ONotre incapacité à attribuer des valeurs numériques à différents types de plaisirs - bref, leur non-comparabilité cardinale - aide à expliquer pourquoi le comportement humain se sent souvent si aléatoire et confus. Lorsqu'on nous demande de choisir la meilleure alternative entre lire et boire ou manger et jouer, nous ne pouvons pas cumuler la somme des plaisirs dans chaque cas. Si nous le pouvions, nous choisirions simplement le cas où la valeur totale du plaisir est supérieure. Cependant, comme les plaisirs de la lecture, de l'alimentation, de la consommation d'alcool et de la lecture diffèrent par la qualité, l'agrégation est impossible et le choix est vraiment complexe.

Selon le philosophe Amartya Sen, de l’Université Harvard, le problème qui se pose n’est pas la multiplicité des plaisirs, qui est simple, mais plutôt la tâche d’agréger un groupe d’entre eux en une seule grandeur à des fins d’analyses. La capacité à agréger les plaisirs aiderait les philosophes à analyser les problèmes de décision classiques qui sont restés insaisissables jusqu'à présent.

Dans une exempleSen décrit un homme qui rencontre un ami qu’il n’a pas vu depuis des années. Faisant ses adieux à son Rolls-Royce avec chauffeur, cet ami a l'air incroyablement prospère et aisé. Plus tard, en rendant visite à son ami dans son hôtel de Chelsea, l’homme remarque quel niveau de vie il observe. «Pas du tout», répond le vieil ami. «Mon niveau de vie est très bas.

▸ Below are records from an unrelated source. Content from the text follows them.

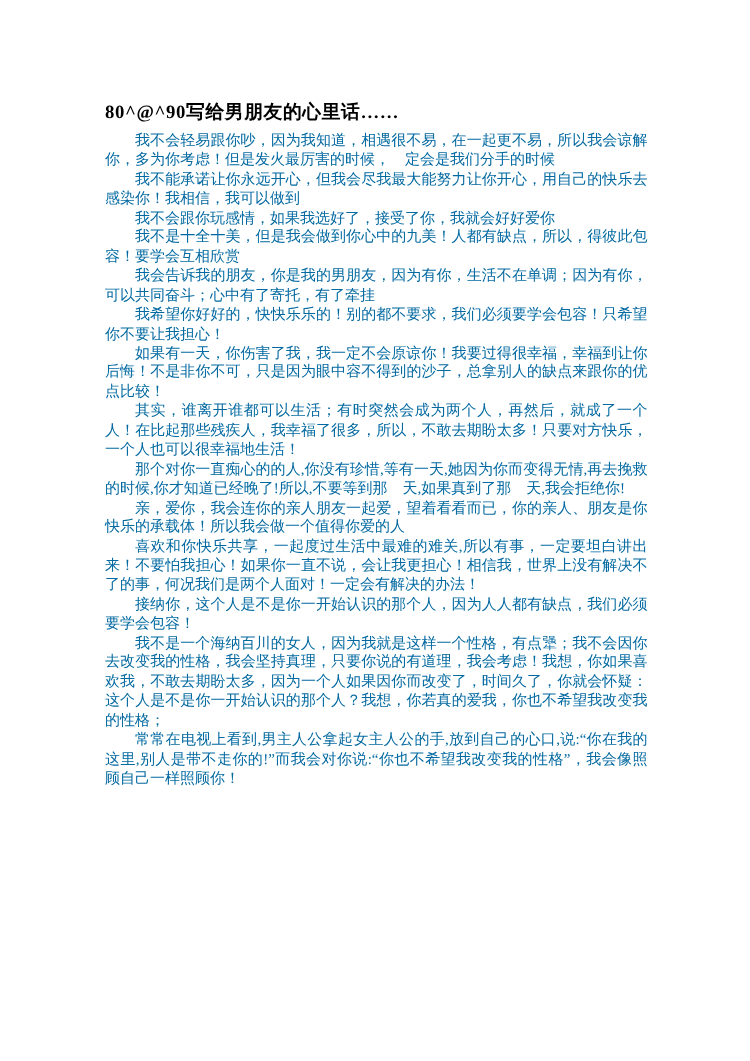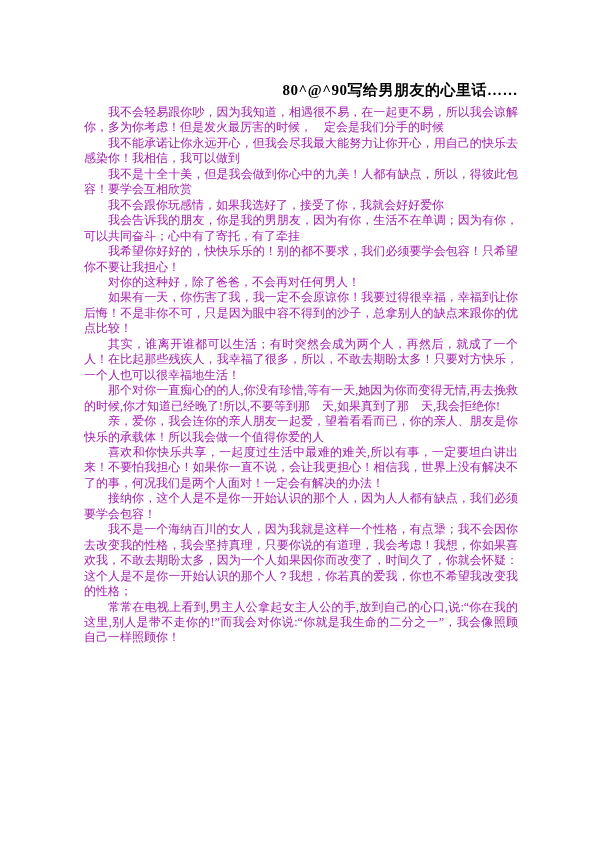--- a/index.html
+++ b/index.html
@@ -20,49 +20,48 @@
   }
   .content {
     box-sizing: border-box;
     padding: 80px 82px 0 84px;
   }
   .doc-title {
     margin: 0 0 5px 0;
     font-size: 15px;
     line-height: 20px;
     font-weight: bold;
-    text-align: right;
+    text-align: left;
     color: #000000;
     letter-spacing: 0.5px;
   }
   .para {
     margin: 0;
     font-size: 12px;
     line-height: 15.45px;
     text-align: justify;
     text-indent: 2em;
     word-break: break-all;
-    color: #a21caf;
+    color: #0369a1;
   }
 </style>
 </head>
 <body>
 
 <div class="page">
   <div class="content">
     <h1 class="doc-title">80^@^90写给男朋友的心里话……</h1>
     <p class="para">我不会轻易跟你吵，因为我知道，相遇很不易，在一起更不易，所以我会谅解你，多为你考虑！但是发火最厉害的时候，　定会是我们分手的时候</p>
     <p class="para">我不能承诺让你永远开心，但我会尽我最大能努力让你开心，用自己的快乐去感染你！我相信，我可以做到</p>
+    <p class="para">我不会跟你玩感情，如果我选好了，接受了你，我就会好好爱你</p>
     <p class="para">我不是十全十美，但是我会做到你心中的九美！人都有缺点，所以，得彼此包容！要学会互相欣赏</p>
-    <p class="para">我不会跟你玩感情，如果我选好了，接受了你，我就会好好爱你</p>
     <p class="para">我会告诉我的朋友，你是我的男朋友，因为有你，生活不在单调；因为有你，可以共同奋斗；心中有了寄托，有了牵挂</p>
     <p class="para">我希望你好好的，快快乐乐的！别的都不要求，我们必须要学会包容！只希望你不要让我担心！</p>
-    <p class="para">对你的这种好，除了爸爸，不会再对任何男人！</p>
     <p class="para">如果有一天，你伤害了我，我一定不会原谅你！我要过得很幸福，幸福到让你后悔！不是非你不可，只是因为眼中容不得到的沙子，总拿别人的缺点来跟你的优点比较！</p>
     <p class="para">其实，谁离开谁都可以生活；有时突然会成为两个人，再然后，就成了一个人！在比起那些残疾人，我幸福了很多，所以，不敢去期盼太多！只要对方快乐，一个人也可以很幸福地生活！</p>
     <p class="para">那个对你一直痴心的的人,你没有珍惜,等有一天,她因为你而变得无情,再去挽救的时候,你才知道已经晚了!所以,不要等到那　天,如果真到了那　天,我会拒绝你!</p>
     <p class="para">亲，爱你，我会连你的亲人朋友一起爱，望着看看而已，你的亲人、朋友是你快乐的承载体！所以我会做一个值得你爱的人</p>
     <p class="para">喜欢和你快乐共享，一起度过生活中最难的难关,所以有事，一定要坦白讲出来！不要怕我担心！如果你一直不说，会让我更担心！相信我，世界上没有解决不了的事，何况我们是两个人面对！一定会有解决的办法！</p>
     <p class="para">接纳你，这个人是不是你一开始认识的那个人，因为人人都有缺点，我们必须要学会包容！</p>
     <p class="para">我不是一个海纳百川的女人，因为我就是这样一个性格，有点犟；我不会因你去改变我的性格，我会坚持真理，只要你说的有道理，我会考虑！我想，你如果喜欢我，不敢去期盼太多，因为一个人如果因你而改变了，时间久了，你就会怀疑：这个人是不是你一开始认识的那个人？我想，你若真的爱我，你也不希望我改变我的性格；</p>
-    <p class="para">常常在电视上看到,男主人公拿起女主人公的手,放到自己的心口,说:“你在我的这里,别人是带不走你的!”而我会对你说:“你就是我生命的二分之一”，我会像照顾自己一样照顾你！</p>
+    <p class="para">常常在电视上看到,男主人公拿起女主人公的手,放到自己的心口,说:“你在我的这里,别人是带不走你的!”而我会对你说:“你也不希望我改变我的性格”，我会像照顾自己一样照顾你！</p>
   </div>
 </div>
 
 </body></html>

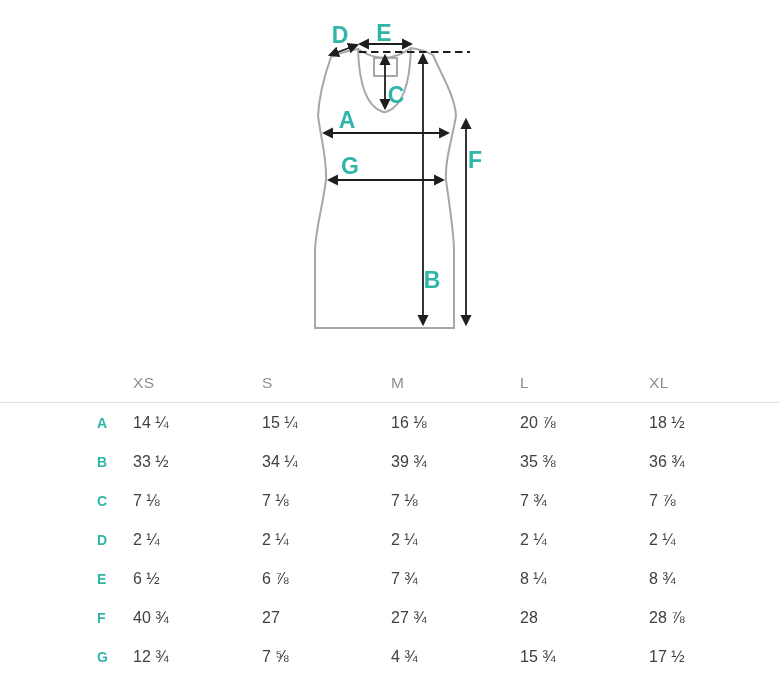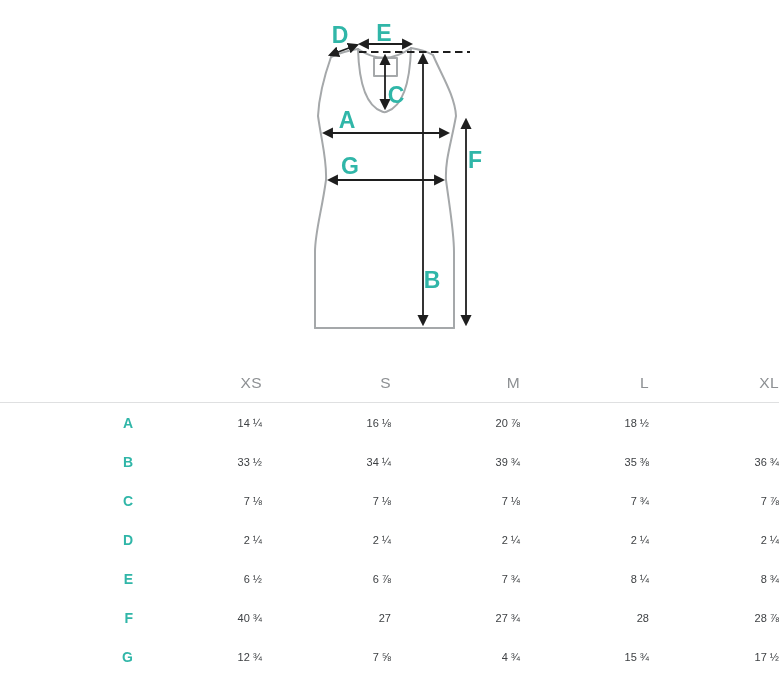--- a/index.html
+++ b/index.html
@@ -9,32 +9,32 @@
   }
   .stage{width:779px;height:680px;position:relative;background:#fff;}
   .diagram{position:relative;width:779px;height:364px;}
   .diagram svg{display:block;}
   
   .garment{stroke:#a5a8aa;stroke-width:2;fill:none;stroke-linecap:round;stroke-linejoin:round;}
   .meas{stroke:#1e1e1e;stroke-width:1.8;fill:none;}
   .dash{stroke-dasharray:7.5 4.5;}
   .mlabel{fill:#30b6a8;font-weight:700;font-size:23px;font-family:"Liberation Sans","DejaVu Sans",sans-serif;}
   
-  .size-table{width:779px;text-align:right;}
+  .size-table{width:779px;}
   .thead,.trow{
     display:grid;
     grid-template-columns:133px 129px 129px 129px 129px 1fr;
     align-items:center;
   }
   .thead{height:38px;}
   .trow{height:39px;}
   .divider{height:1px;background:#dfe0e1;width:779px;}
   .th{color:#8d9093;font-size:15.5px;letter-spacing:.4px;}
   .letter{padding-left:97px;color:#30b6a8;font-weight:700;font-size:14px;}
-  .td{color:#3e4144;font-size:11px;}
+  .td{color:#3e4144;font-size:16px;}
 </style>
 </head>
 <body>
 
 <div class="stage">
 
   <div class="diagram">
     <svg width="779" height="364" viewBox="0 0 779 364">
       <defs>
         <marker id="ah" viewBox="0 0 10 10" refX="8" refY="5" markerWidth="6.2" markerHeight="6.2" orient="auto-start-reverse">
@@ -93,20 +93,21 @@
       <div class="th">M</div>
       <div class="th">L</div>
       <div class="th">XL</div>
     </div>
 
     <div class="divider"></div>
 
     <div class="trow">
       <div class="letter">A</div>
       <div class="td">14 ¼</div>
+      <div class="td">15 ¼</div>
       <div class="td">16 ⅛</div>
       <div class="td">20 ⅞</div>
       <div class="td">18 ½</div>
     </div>
 
     <div class="trow">
       <div class="letter">B</div>
       <div class="td">33 ½</div>
       <div class="td">34 ¼</div>
       <div class="td">39 ¾</div>

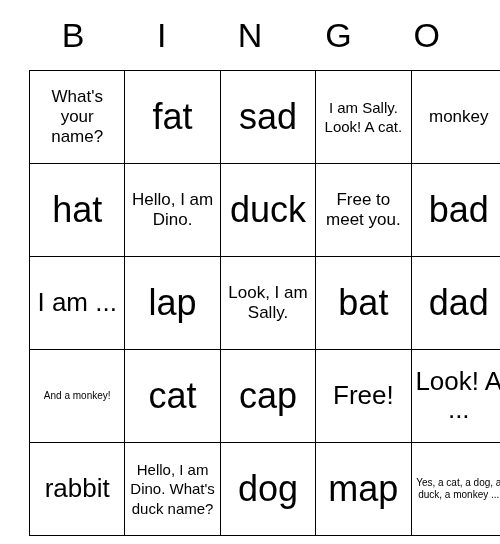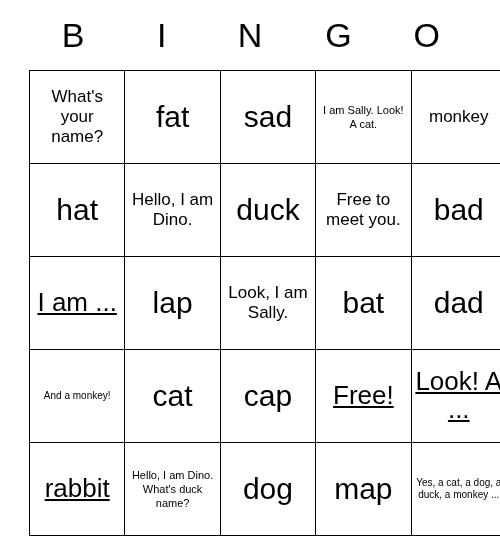--- a/index.html
+++ b/index.html
@@ -51,25 +51,25 @@
     width: 88.4px;
     height: 88px;
     padding: 2px 3px;
     text-align: center;
     vertical-align: middle;
     overflow: hidden;
     word-wrap: break-word;
   }
 
   
-  .t-xl   { font-size: 30px; line-height: 1.02; }
-  .t-lg   { font-size: 26px; line-height: 1.06; text-decoration: underline; }
+  .t-xl   { font-size: 36px; line-height: 1.02; }
+  .t-lg   { font-size: 26px; line-height: 1.06; }
   .t-md   { font-size: 17px; line-height: 1.18; }
   .t-sm   { font-size: 10px; line-height: 1.2;  }
-  .t-xs   { font-size: 11px; line-height: 1.28; }
+  .t-xs   { font-size: 15px; line-height: 1.28; }
 </style>
 </head>
 <body>
 
 <div id="bingo-card">
 
   <div id="header-row">
     <div class="header-letter">B</div>
     <div class="header-letter">I</div>
     <div class="header-letter">N</div>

Je suis un homme très malheureux ... J'écris des poèmes, mais bon aussi, mais personne n'aime mes poèmes, pas même ma femme. Je suis toujours déprimé par cette injustice et je regrette aussi que le monde ait un goût si déplorable. Je suis malheureux et j'ai un niveau de vie très bas.

L'homme n'a aucune raison de douter de son vieil ami, mais se sent obligé de remarquer qu'il semble confus quant à la signification du «niveau de vie». À quoi l'ami répond: «Mon niveau de vie est élevé / Quel mensonge plébéien!», Ajoutant à l'ensemble des personnes qui ne pensent pas beaucoup à ses poèmes.

Dans ce cas, on pourrait définir le niveau de vie comme un ensemble de plaisirs issus du bien-être économique et de la poésie, de qualité différente et cardinalement incomparables. L'ami accorde plus de poids au plaisir de la poésie, tandis que l'homme donne du plaisir au bien-être économique et à une valeur plus élevée. Par conséquent, leur désaccord sur la qualité de vie. Dans ce cas, l'ami - celui qui vit la vie - est le meilleur juge parce que lui seul sait ce qui compte pour lui et combien. Il n'y a aucun moyen d'agréger les plaisirs dans la vie de Bob à moins que ceux qui font la somme n'attribuent des valeurs semblables à celles de Bob.

En essayant d’évaluer les plaisirs de qualité différente, l’évaluation du bien-être de l’individu doit être faite par cette seule personne, explique l’économiste Eric Maskin de Harvard. Il n'y a pas de formule absolue pour calculer les plaisirs globalement car la valeur est subjective, basée sur le jugement individuel, l'expérience et le goût.

Le mathématicien Barry Mazur à Harvard est d’accord: traiter des plaisirs qualitativement différents comme cardinalement non comparables, dit-il, présente des avantages à la fois descriptifs et prédictifs par rapport à l’impression que nous pouvons peser tous les plaisirs. Un meilleur calcul permettrait aux plaisirs de coexister, chacun indépendamment sous la forme d’un vecteur. Avec ce genre de maths. le poids que nous accordons à chaque plaisir sera plus pertinent et nos décisions de vie plus satisfaisantes à la fin.Compteur Aeon - ne pas enlever

À propos de l’auteur

Shekhar Chandra est assistante à la recherche et à l'enseignement au Massachusetts Institute of Technology. Son écriture est apparue dans Nature, Scienceet Scientific American.

Cet article a été initialement publié sur Temps infini et a été republié sous Creative Commons.